Portugal está entre os 10 países com maior abertura no setor de serviços em 2025, de acordo com um relatório da OCDE, que considera que as barreiras a nível global neste setor se mantêm elevadas.
Segundo a Organização para a Cooperação e Desenvolvimento Económico (OCDE), “Japão, Países Baixos e Espanha foram os países com melhor desempenho em 2025, apresentando a maior abertura geral no setor dos serviços”, sendo que “Reino Unido, Letónia, Chéquia, Alemanha, Portugal, Chile e Lituânia completam os dez primeiros lugares”.
A entidade destacou que em 2024 Portugal introduziu “uma série de alterações aos estatutos que regem as associações profissionais, no âmbito de uma reforma mais ampla da regulamentação dos serviços profissionais”.
Alterações aos estatutos da Ordem dos Engenheiros, da Ordem dos Advogados Portugueses e da Ordem dos Revisores Oficiais de Contas facilitaram o “acesso de profissionais estrangeiros a profissões relacionadas com serviços de construção, jurídicos e contabilísticos”, indicou.
A entidade destacou que estas reformas “aboliram restrições explícitas de nacionalidade para o exercício dessas profissões, eliminaram os requisitos de exercer localmente durante pelo menos um ano para obter uma licença e removeram a necessidade de os profissionais estrangeiros refazerem o seu diploma universitário para obter uma licença em Portugal“.
Ainda assim, a nível global, “as barreiras ao comércio de serviços continuaram elevadas em 2025”, com a entidade a apontar que “as novas restrições superaram o efeito da liberalização”.
De acordo com a OCDE, “o ritmo das reformas abrandou, indicando uma estagnação da modernização da política de serviços no meio de tensões comerciais centradas na indústria transformadora”.
Para a instituição, a “estagnação na reforma do comércio de serviços compromete os ganhos potenciais em termos de competitividade e produtividade”, com a OCDE a referir que a transformação digital e o crescimento da Inteligência Artificial (IA) prenunciam “um aumento nas atividades comerciais transfronteiriças no setor de serviços”.

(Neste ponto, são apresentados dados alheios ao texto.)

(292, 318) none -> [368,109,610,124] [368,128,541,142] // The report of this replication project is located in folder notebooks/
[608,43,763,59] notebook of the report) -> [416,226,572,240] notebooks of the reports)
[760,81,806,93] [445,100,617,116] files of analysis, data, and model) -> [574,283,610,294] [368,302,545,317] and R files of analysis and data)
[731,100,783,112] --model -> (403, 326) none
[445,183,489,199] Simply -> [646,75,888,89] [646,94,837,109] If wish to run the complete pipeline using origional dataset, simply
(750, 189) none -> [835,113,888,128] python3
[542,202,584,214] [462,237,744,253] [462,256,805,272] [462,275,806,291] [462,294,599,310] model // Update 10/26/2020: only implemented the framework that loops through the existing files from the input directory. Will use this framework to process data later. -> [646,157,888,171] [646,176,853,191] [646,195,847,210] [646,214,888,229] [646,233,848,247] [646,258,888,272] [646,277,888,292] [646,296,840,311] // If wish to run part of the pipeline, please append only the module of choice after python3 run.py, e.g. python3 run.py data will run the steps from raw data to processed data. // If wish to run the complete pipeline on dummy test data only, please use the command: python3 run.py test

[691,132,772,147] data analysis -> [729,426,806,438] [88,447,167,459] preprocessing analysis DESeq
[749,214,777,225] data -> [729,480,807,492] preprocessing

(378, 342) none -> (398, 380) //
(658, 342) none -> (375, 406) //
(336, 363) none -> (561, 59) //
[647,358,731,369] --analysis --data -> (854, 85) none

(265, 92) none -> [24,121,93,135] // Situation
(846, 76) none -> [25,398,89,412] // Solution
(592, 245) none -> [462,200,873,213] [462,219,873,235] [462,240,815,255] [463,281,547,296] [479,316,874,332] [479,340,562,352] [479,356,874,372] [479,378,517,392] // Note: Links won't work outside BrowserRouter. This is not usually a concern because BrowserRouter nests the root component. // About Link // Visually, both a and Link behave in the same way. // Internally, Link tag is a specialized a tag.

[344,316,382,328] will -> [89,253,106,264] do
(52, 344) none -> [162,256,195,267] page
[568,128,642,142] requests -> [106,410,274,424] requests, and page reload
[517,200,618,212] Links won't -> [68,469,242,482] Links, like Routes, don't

“Os quadros regulatórios atuais, muitos dos quais foram concebidos na década de 1990, estão mal equipados para esses avanços, uma vez que as mudanças tecnológicas ultrapassam cada vez mais o desenvolvimento de políticas” alertou, acrescentando que “a ausência de uma modernização estratégica significativa corre o risco de agravar a exclusão digital”.
Para a OCDE, as “disparidades substanciais em termos de abertura também afetam o comércio digital”.
A entidade disse ainda que “embora as barreiras tenham diminuído na África e nas Américas, a Europa e a Ásia-Pacífico viram um aumento nas barreiras regulatórias na última década”.